Language of document : ECLI:EU:T:2015:503

Rechtssache T‑398/13

TVR Automotive Ltd

gegen

Harmonisierungsamt für den Binnenmarkt (Marken, Muster und Modelle) (HABM)

„Gemeinschaftsmarke – Widerspruchsverfahren – Anmeldung der Gemeinschaftsbildmarke TVR ITALIA – Ältere nationale Wortmarke und Gemeinschaftswortmarke TVR – Relatives Eintragungshindernis – Verwechslungsgefahr – Art. 8 Abs. 1 Buchst. b der Verordnung (EG) Nr. 207/2009 – Verfallsverfahren – Ernsthafte Benutzung der älteren Marke – Art. 42 Abs. 2 und 3 der Verordnung Nr. 207/2009 – Art. 15 Abs. 1 der Verordnung Nr. 207/2009“

Leitsätze – Urteil des Gerichts (Vierte Kammer) vom 15. Juli 2015

1.      Gemeinschaftsmarke – Bemerkungen Dritter und Widerspruch – Prüfung des Widerspruchs – Verhältnis zwischen einer abschließenden Entscheidung über den Verfall oder die Nichtigerklärung und einem Widerspruchsverfahren – Rechtskraft – Umfang

(Verordnung Nr. 207/2009 des Rates, Art. 42 Abs. 2, Art. 53 Abs. 4, Art. 57 Abs. 2 und Art. 100 Abs. 2)

2.      Gemeinschaftsmarke – Bemerkungen Dritter und Widerspruch – Prüfung des Widerspruchs – Nachweis der Benutzung der älteren Marke – Ernsthafte Benutzung – Begriff – Beurteilungskriterien

(Verordnung Nr. 207/2009 des Rates, Art. 15 Abs. 1 und Art. 42 Abs. 2; Verordnung Nr. 2868/95 der Kommission, Art. 1 Regel 22 Abs. 3)

3.      Gemeinschaftsmarke – Bemerkungen Dritter und Widerspruch – Prüfung des Widerspruchs – Nachweis der Benutzung der älteren Marke – Ernsthafte Benutzung – Begriff – Auslegung unter Berücksichtigung des Normzwecks von Art. 42 Abs. 2 und 3 der Verordnung Nr. 207/2009

(Verordnung Nr. 207/2009 des Rates, Art. 42 Abs. 2 und 3)

4.      Gemeinschaftsmarke – Beschwerdeverfahren – Klage beim Unionsrichter – Befugnis des Gerichts zur Abänderung der angefochtenen Entscheidung – Grenzen

(Verordnung Nr. 207/2009 des Rates, Art. 65 Abs. 3)

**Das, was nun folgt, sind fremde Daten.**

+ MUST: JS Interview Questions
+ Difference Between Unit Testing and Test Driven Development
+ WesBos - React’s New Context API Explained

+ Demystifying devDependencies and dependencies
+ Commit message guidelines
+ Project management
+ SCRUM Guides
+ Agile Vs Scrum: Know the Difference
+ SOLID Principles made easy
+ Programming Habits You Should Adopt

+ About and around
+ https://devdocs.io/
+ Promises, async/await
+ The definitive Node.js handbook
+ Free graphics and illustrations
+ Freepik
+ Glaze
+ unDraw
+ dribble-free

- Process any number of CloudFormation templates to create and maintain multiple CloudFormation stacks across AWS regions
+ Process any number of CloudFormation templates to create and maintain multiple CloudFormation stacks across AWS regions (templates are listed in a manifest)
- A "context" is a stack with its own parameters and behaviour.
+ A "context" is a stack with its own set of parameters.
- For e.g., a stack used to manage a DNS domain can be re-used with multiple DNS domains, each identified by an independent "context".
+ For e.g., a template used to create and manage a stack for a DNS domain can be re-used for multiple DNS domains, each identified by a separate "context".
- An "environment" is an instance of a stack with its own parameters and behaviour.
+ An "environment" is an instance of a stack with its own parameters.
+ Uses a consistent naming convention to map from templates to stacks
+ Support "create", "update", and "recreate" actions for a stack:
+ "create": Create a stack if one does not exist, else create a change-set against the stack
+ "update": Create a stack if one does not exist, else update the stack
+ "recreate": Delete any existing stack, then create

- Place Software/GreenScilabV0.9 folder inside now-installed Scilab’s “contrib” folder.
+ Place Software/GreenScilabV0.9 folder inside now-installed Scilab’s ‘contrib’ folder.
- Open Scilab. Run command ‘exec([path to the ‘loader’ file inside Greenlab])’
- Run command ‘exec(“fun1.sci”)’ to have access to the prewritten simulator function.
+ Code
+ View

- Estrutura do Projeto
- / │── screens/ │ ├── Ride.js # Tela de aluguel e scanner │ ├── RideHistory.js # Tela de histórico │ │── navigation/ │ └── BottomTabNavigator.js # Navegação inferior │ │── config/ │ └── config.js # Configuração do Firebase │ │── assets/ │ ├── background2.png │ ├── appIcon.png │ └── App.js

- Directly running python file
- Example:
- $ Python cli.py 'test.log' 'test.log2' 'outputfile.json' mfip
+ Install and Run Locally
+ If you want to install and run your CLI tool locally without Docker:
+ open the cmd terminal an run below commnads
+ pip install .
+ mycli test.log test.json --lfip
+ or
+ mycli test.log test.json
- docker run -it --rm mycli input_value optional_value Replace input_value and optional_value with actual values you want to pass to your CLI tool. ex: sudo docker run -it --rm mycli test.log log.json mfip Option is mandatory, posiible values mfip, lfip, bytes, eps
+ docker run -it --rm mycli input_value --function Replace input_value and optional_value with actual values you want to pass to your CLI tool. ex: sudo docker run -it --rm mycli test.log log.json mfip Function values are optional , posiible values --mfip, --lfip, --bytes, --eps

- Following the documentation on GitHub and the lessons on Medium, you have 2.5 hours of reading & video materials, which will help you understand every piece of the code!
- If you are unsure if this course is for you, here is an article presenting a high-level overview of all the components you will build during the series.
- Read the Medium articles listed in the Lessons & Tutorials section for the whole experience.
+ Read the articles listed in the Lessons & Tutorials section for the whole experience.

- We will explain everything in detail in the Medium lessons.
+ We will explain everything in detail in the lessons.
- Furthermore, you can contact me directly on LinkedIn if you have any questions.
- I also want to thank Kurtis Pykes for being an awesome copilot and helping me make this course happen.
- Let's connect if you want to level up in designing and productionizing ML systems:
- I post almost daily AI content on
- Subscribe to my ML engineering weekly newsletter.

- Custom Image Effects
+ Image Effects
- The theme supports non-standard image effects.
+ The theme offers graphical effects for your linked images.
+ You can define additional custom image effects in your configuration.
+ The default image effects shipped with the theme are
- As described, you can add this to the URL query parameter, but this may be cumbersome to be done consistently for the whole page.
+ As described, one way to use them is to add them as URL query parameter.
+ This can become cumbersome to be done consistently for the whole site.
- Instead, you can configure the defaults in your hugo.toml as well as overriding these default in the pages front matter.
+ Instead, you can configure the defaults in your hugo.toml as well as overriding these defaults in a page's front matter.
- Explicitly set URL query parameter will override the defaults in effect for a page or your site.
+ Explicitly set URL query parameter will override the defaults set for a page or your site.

1.      Der Grundsatz der Rechtskraft, nach dem der endgültige Charakter einer gerichtlichen Entscheidung nicht in Frage gestellt werden darf, findet auf das Verhältnis zwischen einer Endentscheidung über einen Widerspruch und einem Antrag auf Nichtigerklärung insbesondere deshalb keine Anwendung, weil zum einen die Verfahren vor dem Harmonisierungsamt für den Binnenmarkt (Marken, Muster und Modelle) Verwaltungsverfahren und keine gerichtlichen Verfahren sind und zum anderen, weil Art. 53 Abs. 4 und Art. 100 Abs. 2 der Verordnung Nr. 207/2009 über die Gemeinschaftsmarke nichts in diesem Sinne vorsehen. Dies gilt auch für den umgekehrten Fall, nämlich im Verhältnis zwischen dem Verfahren zur abschließenden Entscheidung über den Verfall oder die Nichtigerklärung und einem Widerspruchsverfahren. Nichtsdestotrotz dürfen die in der abschließenden Entscheidung über den Verfall oder die Nichtigerklärung getroffenen Feststellungen bei der Entscheidung über den Widerspruch im Verhältnis zwischen denselben Beteiligten, mit gleichem Gegenstand und mit gleicher Begründung, vom Amt nicht völlig außer Acht gelassen werden, sofern diese Feststellungen oder entschiedenen Punkte nicht durch neue Tatsachen, Beweismittel oder Gründe berührt werden. Diese Erwägung ist nämlich nur ein spezieller Ausdruck der Rechtsprechung, nach der die frühere Entscheidungspraxis des Amtes einen Umstand darstellt, der bei der Beurteilung, ob ein Zeichen zur Eintragung geeignet ist, berücksichtigt werden kann.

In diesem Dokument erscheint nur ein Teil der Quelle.